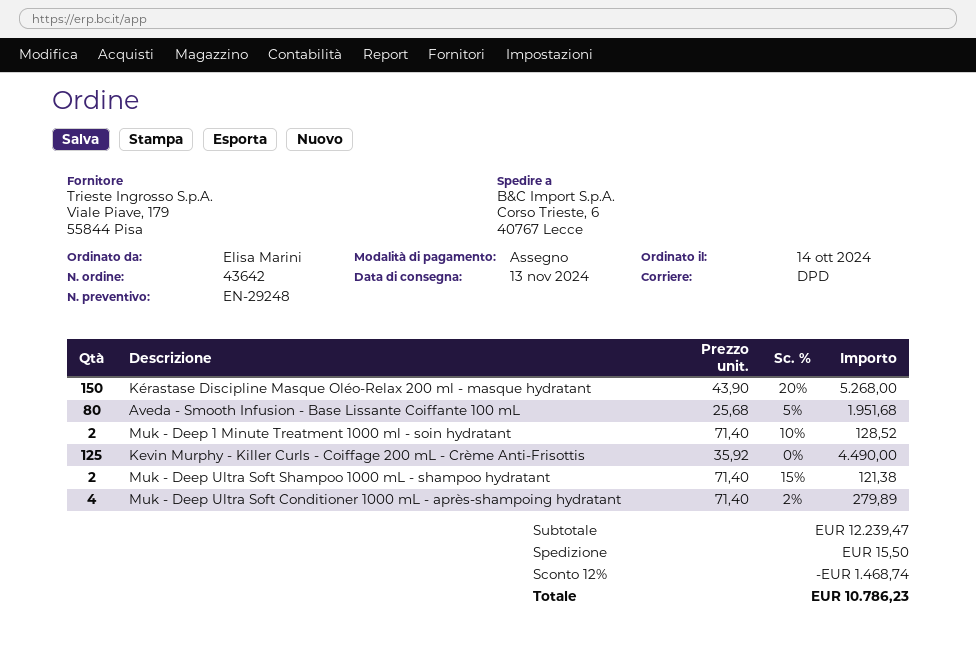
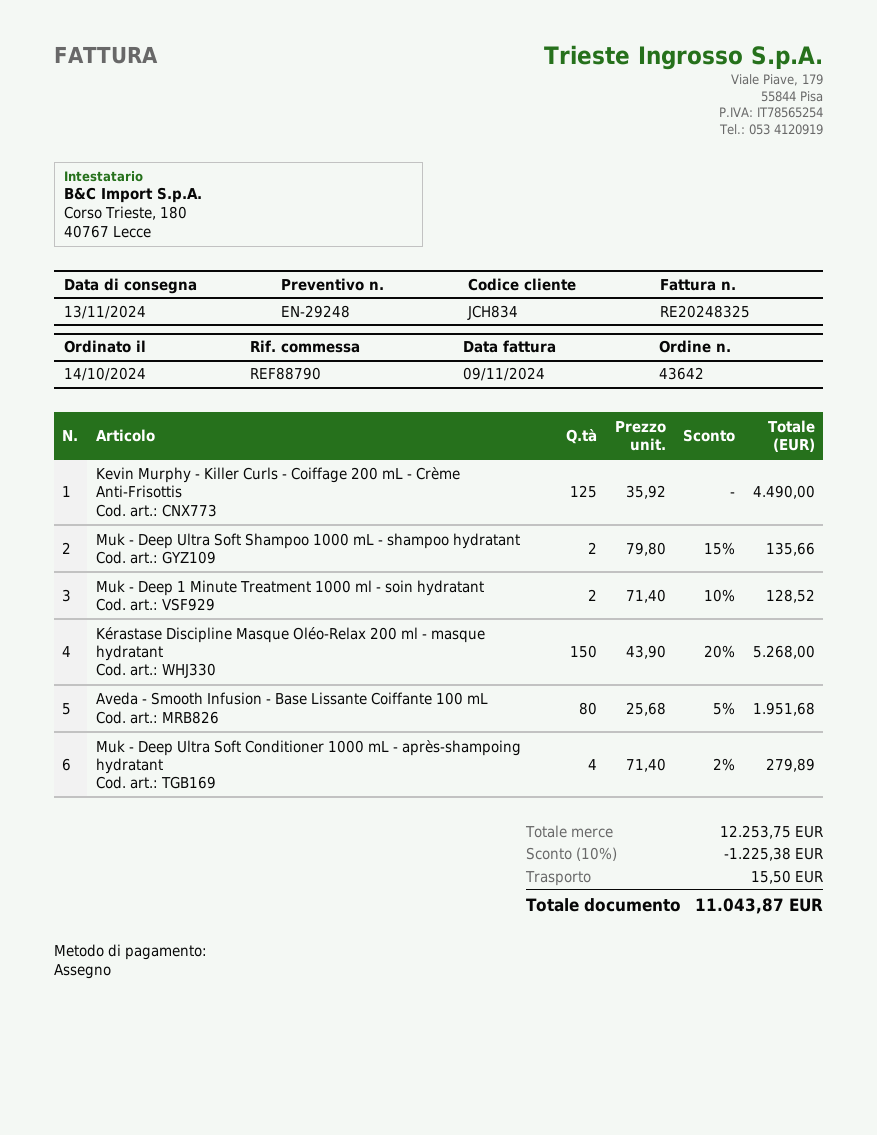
Muk - Deep Ultra Soft Shampoo 1000 mL - shampoo hydratant: 2 x 71.40 - 15% = 121.38 -> 2 x 79.80 - 15% = 135.66
subtotal: 12239.47 -> 12253.75
discount: 12% = 1468.74 -> 10% = 1225.38
total: 10786.23 -> 11043.87

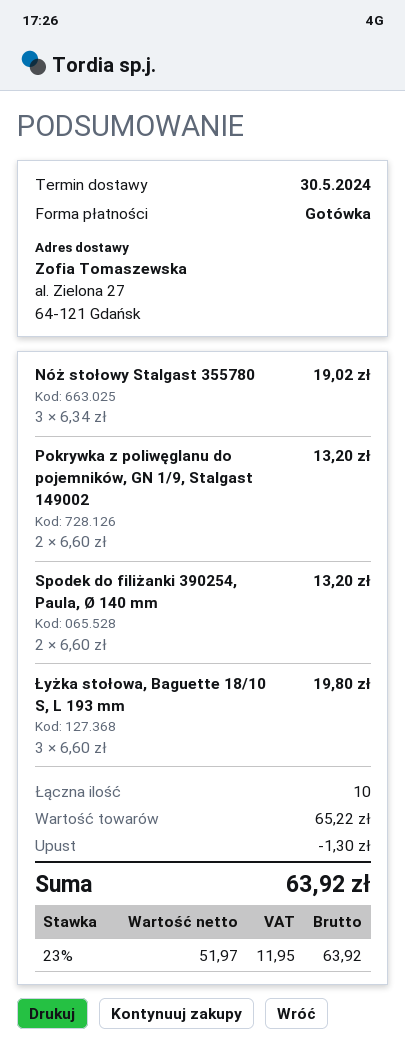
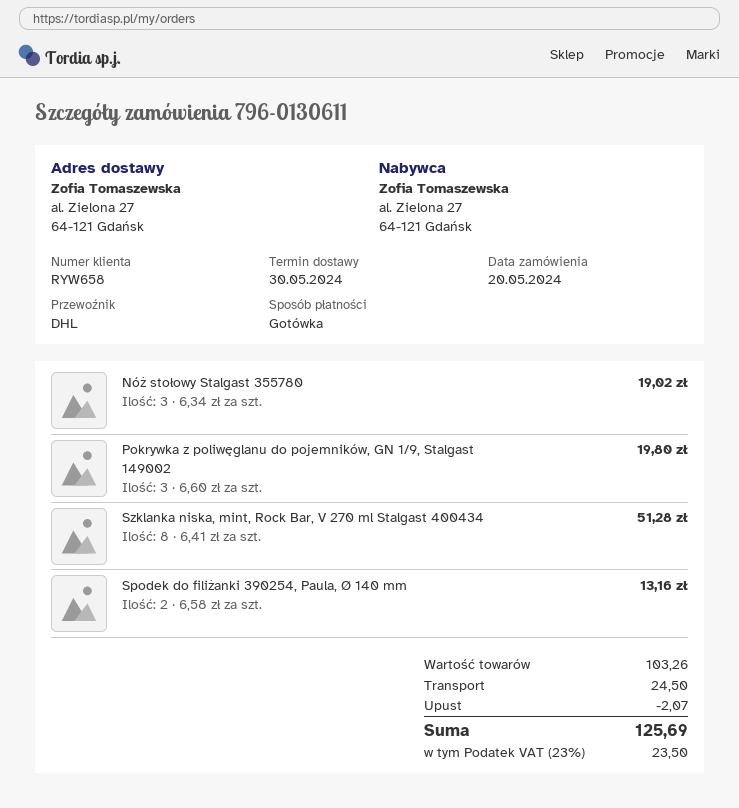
Pokrywka z poliwęglanu do pojemników, GN 1/9, Stalgast 149002: 2 x 6.60 = 13.20 -> 3 x 6.60 = 19.80
Spodek do filiżanki 390254, Paula, Ø 140 mm: 2 x 6.60 = 13.20 -> 2 x 6.58 = 13.16
Łyżka stołowa, Baguette 18/10 S, L 193 mm: 3 x 6.60 = 19.80 -> none
Szklanka niska, mint, Rock Bar, V 270 ml Stalgast 400434: none -> 8 x 6.41 = 51.28
subtotal: 65.22 -> 103.26
discount: 1.30 -> 2.07
shipping: none -> 24.50
tax: 23% = 11.95 -> 23% = 23.50
total: 63.92 -> 125.69

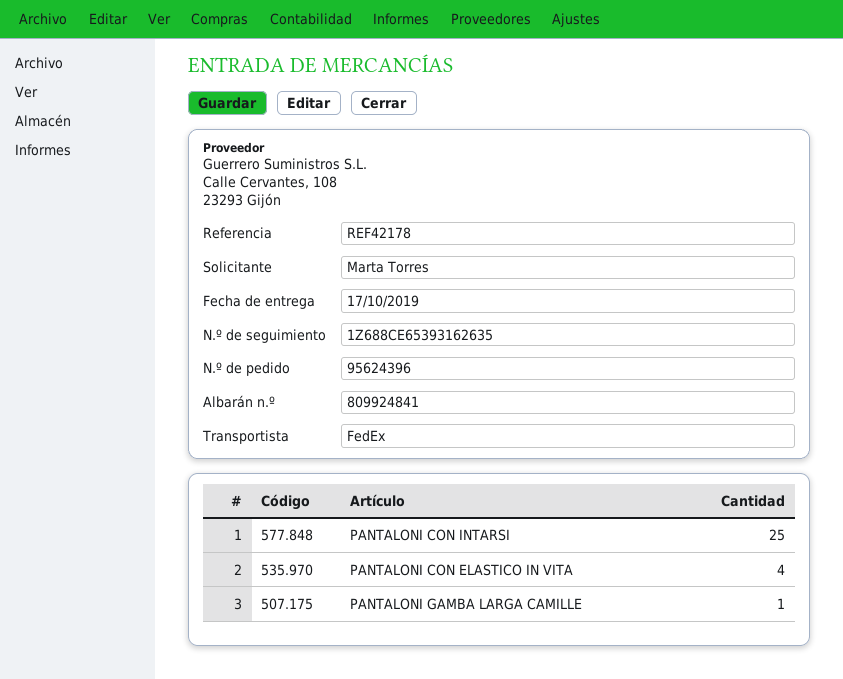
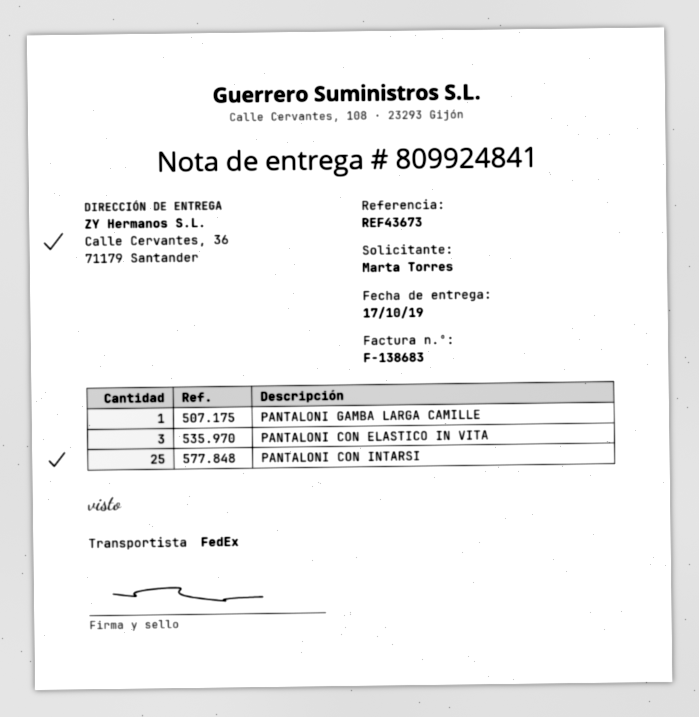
reference: REF42178 -> REF43673
PANTALONI CON ELASTICO IN VITA: 4 -> 3

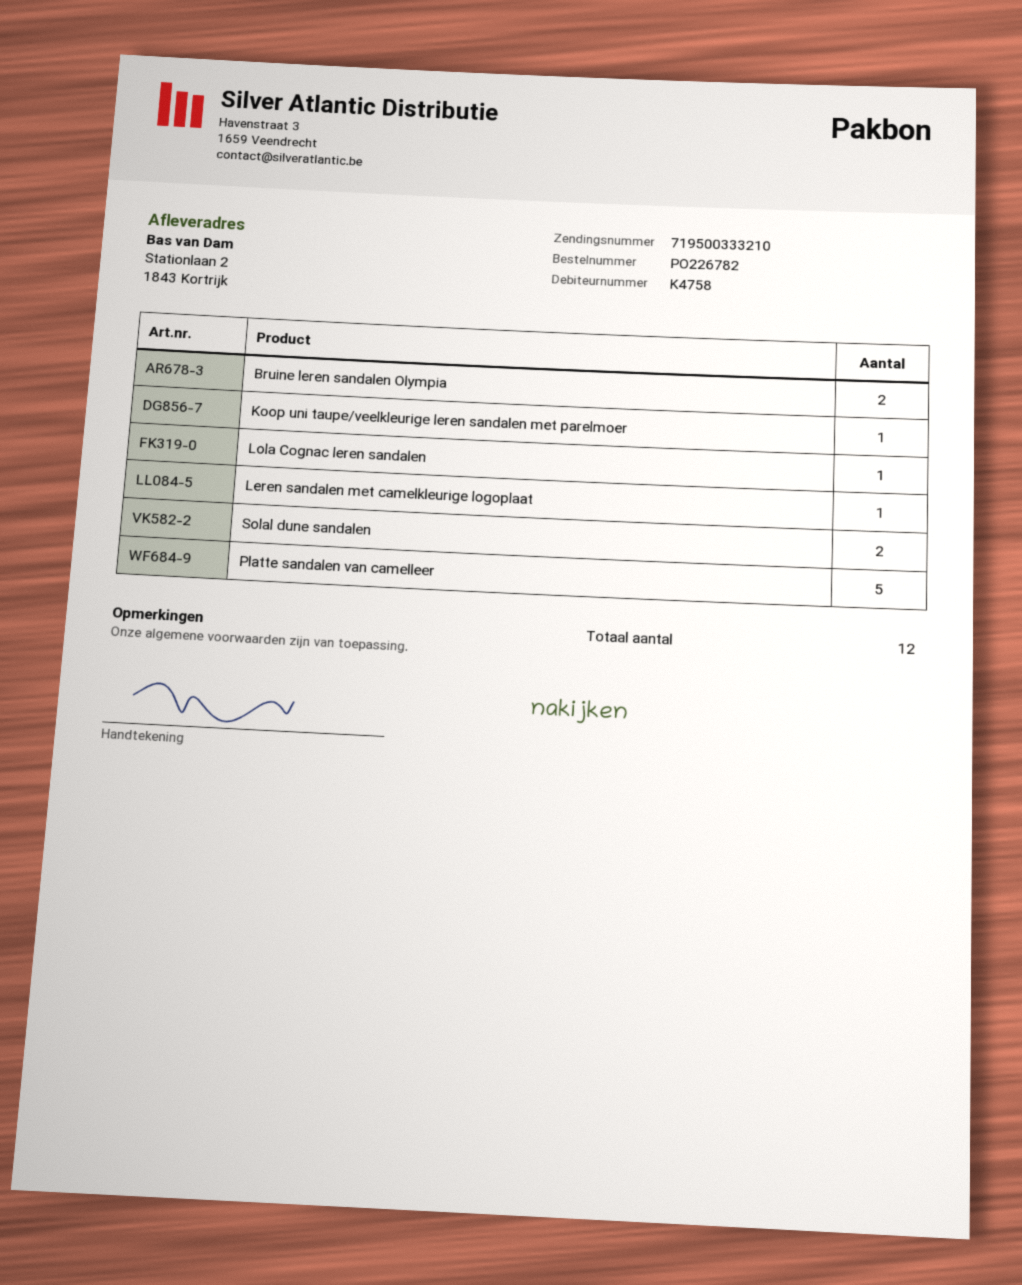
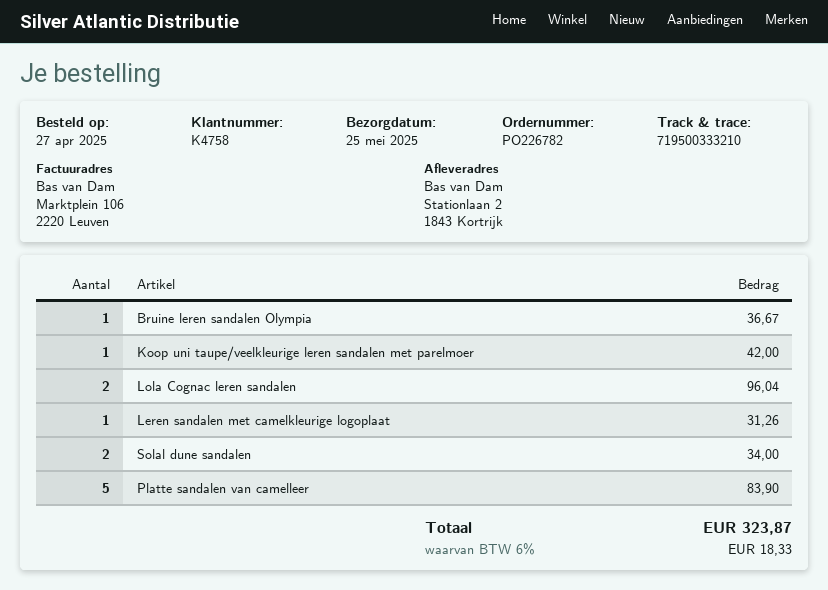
Bruine leren sandalen Olympia: 2 -> 1
Lola Cognac leren sandalen: 1 -> 2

******************************

-- The task --
Give again, word for word, every line from the top of the data through the line with "Łyżka stołowa, Baguette", both ends included, and exclude the pictures.

-- Your response --
Muk - Deep Ultra Soft Shampoo 1000 mL - shampoo hydratant: 2 x 71.40 - 15% = 121.38 -> 2 x 79.80 - 15% = 135.66
subtotal: 12239.47 -> 12253.75
discount: 12% = 1468.74 -> 10% = 1225.38
total: 10786.23 -> 11043.87

Pokrywka z poliwęglanu do pojemników, GN 1/9, Stalgast 149002: 2 x 6.60 = 13.20 -> 3 x 6.60 = 19.80
Spodek do filiżanki 390254, Paula, Ø 140 mm: 2 x 6.60 = 13.20 -> 2 x 6.58 = 13.16
Łyżka stołowa, Baguette 18/10 S, L 193 mm: 3 x 6.60 = 19.80 -> none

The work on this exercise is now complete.